Despite many attempts to use technology to give sign language users greater power to communicate over the years, there remains few – if any – affordable tools to turn movement into text.

Now, however, a team from the University of California, San Diego has published a study detailing their new device that costs less than $100, but can translate American Sign Language (ASL) into text and then transmit it to an electronic device.

Existing tools have proven successful – such as tracking software in cameras and infrared optical emitters and receivers – but the sheer amount of power, weight and cost of these technologies makes them unfeasible.

To make this latest breakthrough, the team of Timothy O’Connor and Darren Lipomi decided to use nine flexible strain sensors – including two on each finger and one on the thumb – that detect knuckle articulation.

The microprocessor on board the smart glove can then translate these movements into words and transmit them to a smartphone or other device over Bluetooth.

Sign language glove

Overview of the gesture-decoding glove.
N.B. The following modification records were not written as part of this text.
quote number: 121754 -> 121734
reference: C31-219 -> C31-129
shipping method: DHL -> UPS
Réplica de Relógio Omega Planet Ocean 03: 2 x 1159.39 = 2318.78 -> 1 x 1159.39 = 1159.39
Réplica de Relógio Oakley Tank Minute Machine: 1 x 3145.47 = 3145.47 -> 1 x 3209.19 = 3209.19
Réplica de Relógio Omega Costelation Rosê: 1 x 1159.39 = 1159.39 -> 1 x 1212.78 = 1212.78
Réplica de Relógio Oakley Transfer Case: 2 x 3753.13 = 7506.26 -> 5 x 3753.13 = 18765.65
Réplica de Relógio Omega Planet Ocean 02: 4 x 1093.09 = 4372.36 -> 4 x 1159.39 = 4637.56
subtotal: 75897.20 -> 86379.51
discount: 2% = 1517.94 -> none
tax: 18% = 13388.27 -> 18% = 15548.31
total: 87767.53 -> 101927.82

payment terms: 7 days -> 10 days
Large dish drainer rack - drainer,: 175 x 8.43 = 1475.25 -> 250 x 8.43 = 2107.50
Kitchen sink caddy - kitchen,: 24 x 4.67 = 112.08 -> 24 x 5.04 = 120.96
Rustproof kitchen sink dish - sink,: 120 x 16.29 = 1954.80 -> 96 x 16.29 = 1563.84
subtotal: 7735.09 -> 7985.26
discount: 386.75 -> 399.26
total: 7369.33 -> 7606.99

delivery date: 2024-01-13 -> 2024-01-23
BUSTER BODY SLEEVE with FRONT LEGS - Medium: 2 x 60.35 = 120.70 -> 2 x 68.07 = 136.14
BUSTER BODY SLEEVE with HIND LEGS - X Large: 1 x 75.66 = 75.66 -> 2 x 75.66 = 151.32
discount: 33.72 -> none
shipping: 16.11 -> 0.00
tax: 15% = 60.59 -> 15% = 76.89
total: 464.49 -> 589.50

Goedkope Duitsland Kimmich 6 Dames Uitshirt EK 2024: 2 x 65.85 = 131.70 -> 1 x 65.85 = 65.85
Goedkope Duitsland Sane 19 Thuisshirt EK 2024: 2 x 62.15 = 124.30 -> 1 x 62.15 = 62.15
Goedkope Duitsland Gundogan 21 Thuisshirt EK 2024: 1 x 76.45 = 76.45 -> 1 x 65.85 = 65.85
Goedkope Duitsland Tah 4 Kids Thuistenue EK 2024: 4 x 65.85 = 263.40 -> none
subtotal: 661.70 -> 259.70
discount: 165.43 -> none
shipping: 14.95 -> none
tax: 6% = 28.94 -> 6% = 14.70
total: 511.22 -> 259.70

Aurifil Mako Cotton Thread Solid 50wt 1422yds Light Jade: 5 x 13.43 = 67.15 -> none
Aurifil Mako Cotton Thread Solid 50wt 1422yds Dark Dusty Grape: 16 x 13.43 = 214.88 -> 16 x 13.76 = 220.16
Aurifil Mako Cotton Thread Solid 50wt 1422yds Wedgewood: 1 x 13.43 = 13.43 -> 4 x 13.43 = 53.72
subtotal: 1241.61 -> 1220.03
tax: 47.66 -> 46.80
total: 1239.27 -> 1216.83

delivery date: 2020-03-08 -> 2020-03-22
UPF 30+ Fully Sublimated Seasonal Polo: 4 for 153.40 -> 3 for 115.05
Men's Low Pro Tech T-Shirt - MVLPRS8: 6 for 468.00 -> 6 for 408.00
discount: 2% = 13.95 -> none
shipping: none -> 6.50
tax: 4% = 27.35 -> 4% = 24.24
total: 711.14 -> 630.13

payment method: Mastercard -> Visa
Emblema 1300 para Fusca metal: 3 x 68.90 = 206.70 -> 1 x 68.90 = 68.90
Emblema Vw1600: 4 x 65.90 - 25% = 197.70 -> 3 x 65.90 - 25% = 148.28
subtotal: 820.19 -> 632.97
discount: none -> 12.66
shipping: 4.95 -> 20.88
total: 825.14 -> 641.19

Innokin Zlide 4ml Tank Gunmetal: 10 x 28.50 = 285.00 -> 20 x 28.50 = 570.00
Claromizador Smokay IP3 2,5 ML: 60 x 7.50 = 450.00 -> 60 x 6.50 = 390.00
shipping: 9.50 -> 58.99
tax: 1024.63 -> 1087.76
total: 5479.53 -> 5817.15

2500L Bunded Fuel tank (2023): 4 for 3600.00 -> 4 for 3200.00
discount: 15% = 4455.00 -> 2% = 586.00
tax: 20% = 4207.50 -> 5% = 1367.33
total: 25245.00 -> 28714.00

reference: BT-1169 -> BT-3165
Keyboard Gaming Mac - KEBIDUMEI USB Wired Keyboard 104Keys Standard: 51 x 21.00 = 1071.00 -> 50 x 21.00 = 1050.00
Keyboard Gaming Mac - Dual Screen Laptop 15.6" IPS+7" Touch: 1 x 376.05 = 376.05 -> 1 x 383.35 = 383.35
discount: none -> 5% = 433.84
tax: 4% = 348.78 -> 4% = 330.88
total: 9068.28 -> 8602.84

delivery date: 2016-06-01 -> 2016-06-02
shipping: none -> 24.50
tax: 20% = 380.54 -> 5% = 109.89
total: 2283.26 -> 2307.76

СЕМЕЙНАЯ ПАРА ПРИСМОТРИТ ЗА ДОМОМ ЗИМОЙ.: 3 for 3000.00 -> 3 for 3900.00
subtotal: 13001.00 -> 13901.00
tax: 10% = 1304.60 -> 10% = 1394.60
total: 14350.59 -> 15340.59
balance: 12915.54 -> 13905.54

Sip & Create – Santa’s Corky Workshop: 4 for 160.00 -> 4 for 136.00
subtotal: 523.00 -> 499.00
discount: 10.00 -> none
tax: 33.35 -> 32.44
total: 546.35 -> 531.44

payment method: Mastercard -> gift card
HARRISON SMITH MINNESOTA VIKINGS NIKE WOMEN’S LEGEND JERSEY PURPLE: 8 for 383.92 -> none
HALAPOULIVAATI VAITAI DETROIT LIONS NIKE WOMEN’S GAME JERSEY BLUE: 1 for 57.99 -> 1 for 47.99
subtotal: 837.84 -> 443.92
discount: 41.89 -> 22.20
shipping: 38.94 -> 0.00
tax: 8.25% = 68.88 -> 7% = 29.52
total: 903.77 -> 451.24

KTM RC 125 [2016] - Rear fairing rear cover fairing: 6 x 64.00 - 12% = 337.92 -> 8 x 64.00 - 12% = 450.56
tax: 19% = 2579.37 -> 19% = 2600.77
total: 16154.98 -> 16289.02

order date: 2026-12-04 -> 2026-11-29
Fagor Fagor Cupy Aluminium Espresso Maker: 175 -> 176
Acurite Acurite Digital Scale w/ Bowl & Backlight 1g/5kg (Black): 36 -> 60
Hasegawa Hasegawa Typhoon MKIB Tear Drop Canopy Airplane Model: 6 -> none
Image: Timothy O’Connor et al (2017)

Uses in virtual reality?

What makes this a possible major breakthrough is that it is not only cheap, but the system has been designed to consume little power.

The researchers found that the glove was able to determine all 26 letters of the ASL alphabet accurately and, based on fatigue studies of the sensors, the system will continue to translate the letters correctly, even after the knuckles are moved to their maximum of 1,000 times.

Even more intriguing to O’Connor and Lipomi is that data from the glove could also generate an accurate virtual display by mimicking a hand, suggesting new ways of using flexible, wearable electronics to interface in virtual reality.

While still in the early stages of development, it is hoped that the glove can be a test system for evaluating the performance of new materials and stretchable hybrid electronics.

Their findings are published in the open-access journal, PLOS One.